/regTetraPacking

An optimization scheme for packing regular tetrahedra.

Primary LanguageJava

Regular tetrahedron packing

An optimization scheme for packing regular tetrahedra. Implements the divide projection of the divide and concur algorithm discussed in detail here: Y. Kallus, V. Elser, and S. Gravel, "Method for dense packing discovery", Physical Review E, vol. 82, no. 5, Nov. 2010.

Dependencies

1. org.apache.commons:commons-math3:3.6.1 (can be downloaded from Maven repository) 2. etomica.jar (can be downloaded from https://github.com/etomica/etomica) 3. JUnit4 (can be downloaded from Maven repository)

Usage

java -cp :: src.PackRegularTerahedra

Here <...> denotes user input. For instance, the user must replace <path_to_commons-math3-3.6.1.jar> with the path to commons-math3-3.6.1.jar in her/his local machine. <int_value> denotes any input in the integer format.

Divide and Concur

My implementation of the packing algorithm is based on the divide and concur algorithm reported by Kallus et al. [1]. The main idea behind the divide and concur algorithm is to solve overlaps pair-wise and combine them efficiently to obtain a packing in which no two shapes overlap. The divide projection is a two-step process involving overlap detection and resolution.

Overlap detection

In a d-dimensional space, let the set of vertices of the two tetrahedra be X1 and X2 respectively. Let S denote all the subsets of X1 U X2 (here U denotes the union operation) of size d that contain at least one vertex from each tetrahedra. For every set in S, we find the least-squares plane (i.e., a plane that minimizes the sum of squared distances from a set of points to it) and check to see if separates the sets X1\S and X2\S. Here, X1\S and X2\S are the sets that are formed by removing the vertices present in S from X1 and X2 respectively. If there exists such a separating plane, then the two tetrahedra don’t overlap.

Overlap resolution

If no such separating plane exists, then we can find one. Let S denote all the subsets of X1 U X2 (here U denotes the union operation) of size greater than d that contain at least one vertex from each tetrahedra.

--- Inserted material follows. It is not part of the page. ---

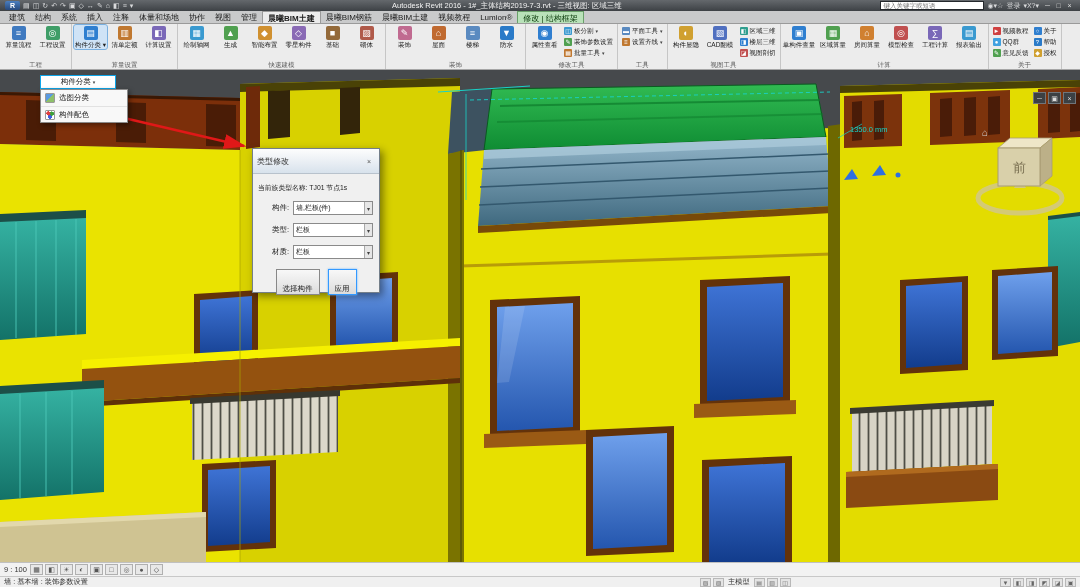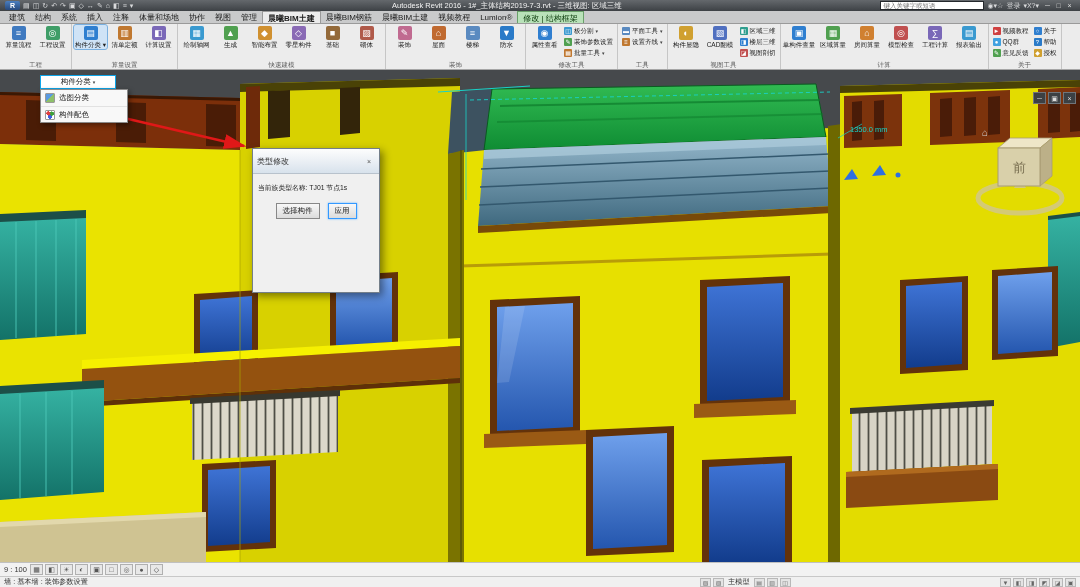"构件:" div { html: none -> <div> <div> <label>构件:</label> <div> <span>墙,栏板(件)</span> <span>▾</span> </div> </div> <div> <label>类型:</label> <div> <span>栏板</span> <span>▾</span> </div> </div> <div> <label>材质:</label> <div> <span>栏板</span> <span>▾</span> </div> </div> </div> }
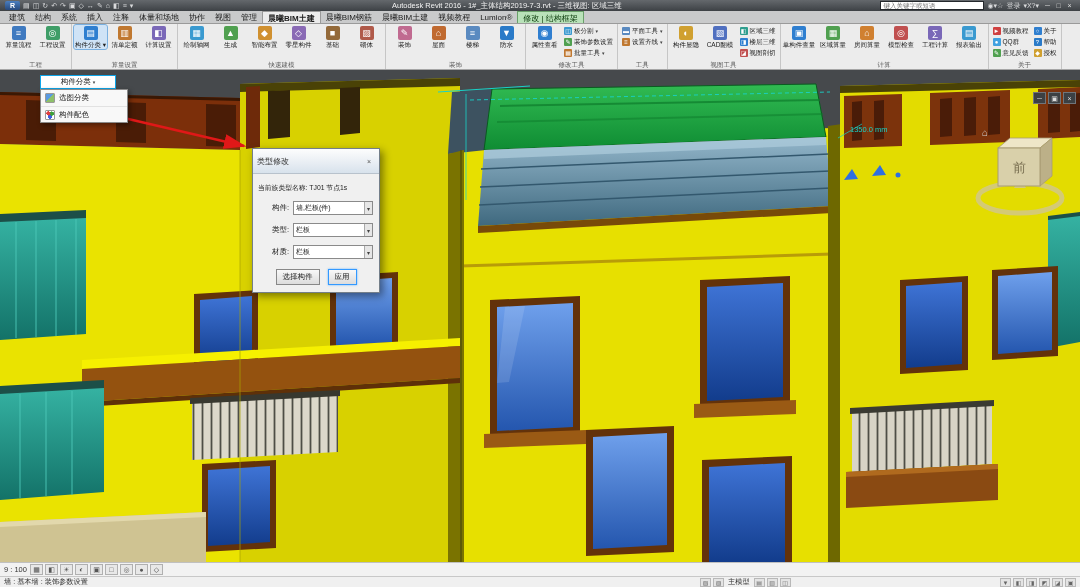"选择构件" .dlg-btn { padding: 0 6px -> 12px 6px }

For every set in S, we find the least-squares plane (i.e., a plane that minimizes the sum of squared distances from a set of points to it) and check to see if separates the sets X1\S and X2\S. Here, X1\S and X2\S are the sets that are formed by removing the vertices present in S from X1 and X2 respectively. If there exists such a separating plane, then the minimum displacement is set to the sum of squared distances of the set S to the plane. Otherwise, we simply ignore this set S. The overall minimum displacement required to resolve the overlap is obtained by computing the minimum of all such ‘sum of squared distances’.

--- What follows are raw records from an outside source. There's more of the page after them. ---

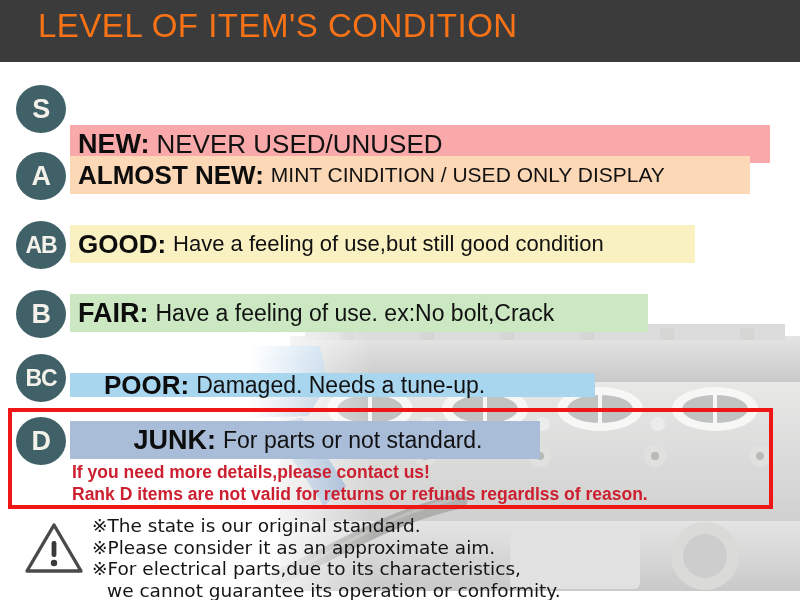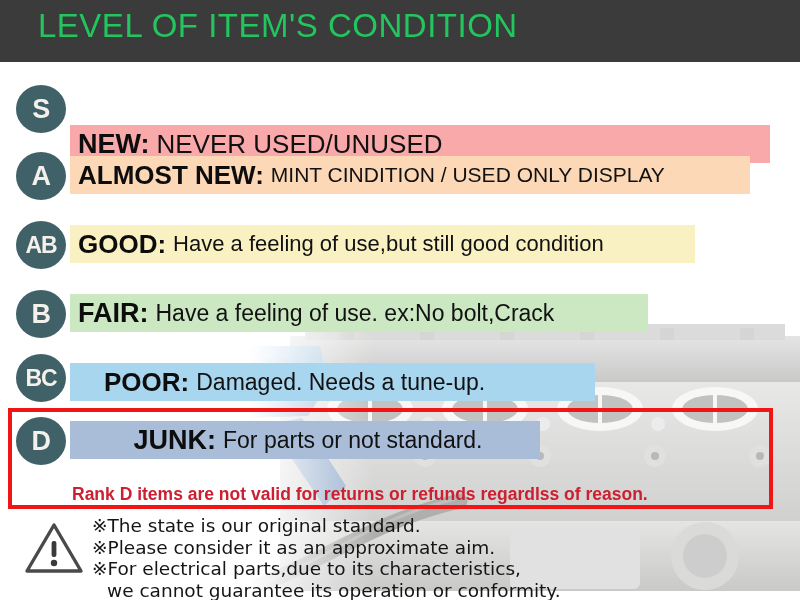"LEVEL OF ITEM'S CONDITION" div.header-title { color: #22c55e -> #f97316 }
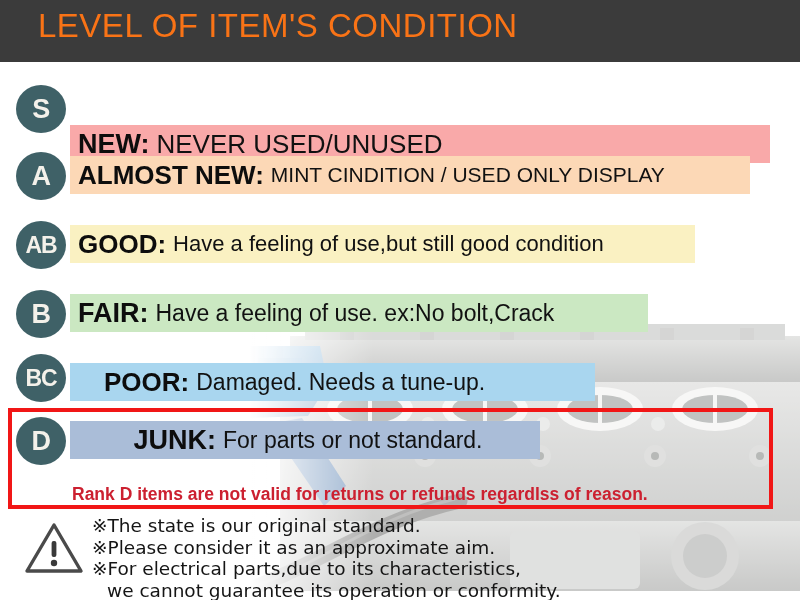"POOR:" #row-bc .bar { height: 38px -> 24px; top: 11px -> 21px }
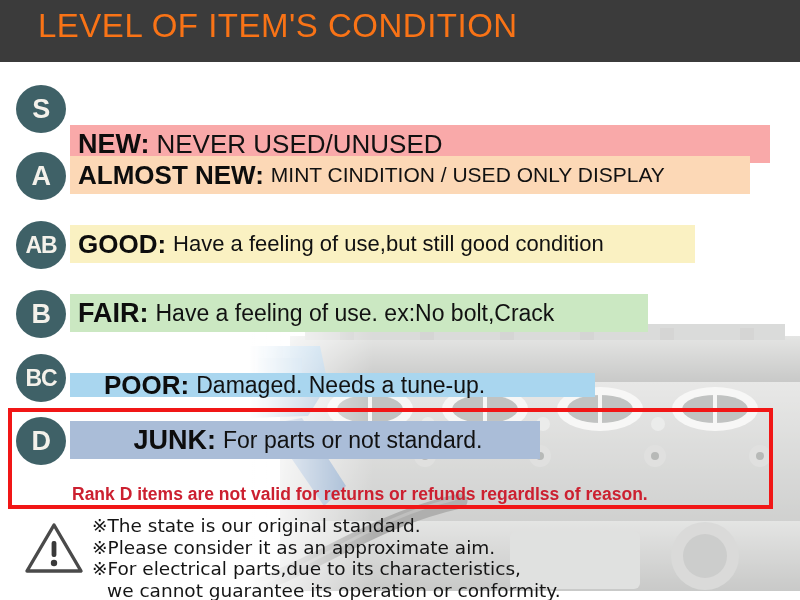"If you need more details,please" div.red-note { html: none -> <div>If you need more details,please contact us!</div> }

In the original algorithm, the overlap resolution step usually results in non-congruent tetrahedra. To maintain congruency, we simply translate the entire tetrahedra by a displacement which is equal to the sum of displacements for each of its vertices in the set S that results in the best least-squares plane.

Summary of approach

  1. Obtain input 'N' denoting the number of regular tetrahedra to pack, from the user.
  2. Initialize the possible length of edges to an array containing few values: [0.01, 0.2, 0.1, 1, 2, 4, 8, 16, 100].
  3. Loop through the array of edge lengths and let the current edge length be l. Do the following:
    • Randomize the positions of N regular tetrahedra of length l in 3D space.
    • Repeated pair-wise overlap detection and resolution based on computing the divide projections for both tetrahedra. See {@linkplain OverlapDetectionAndResolution}.
    • If the number of overlaps from the previous step is greater than or equal to the number of overlaps in the current step, perform a random rotation or translation of one of the tetrahedra. This is useful to get out of problematic configurations and improves convergence rate.
    • After convergence, loop through all position vectors to find the range (i.e., max - min) of x-, y-, z- coordinates among all tetrahedra vertices. This gives us the basis vectors and the volume of the cell.
    • Evaluate the density and store the position vectors of all tetrahedra as well as the basis vectors.
  4. Choose the l that results in the highest packing density as the result.

References

[1] Y. Kallus, V. Elser, and S. Gravel, "Method for dense packing discovery", Physical Review E, vol. 82, no. 5, Nov. 2010.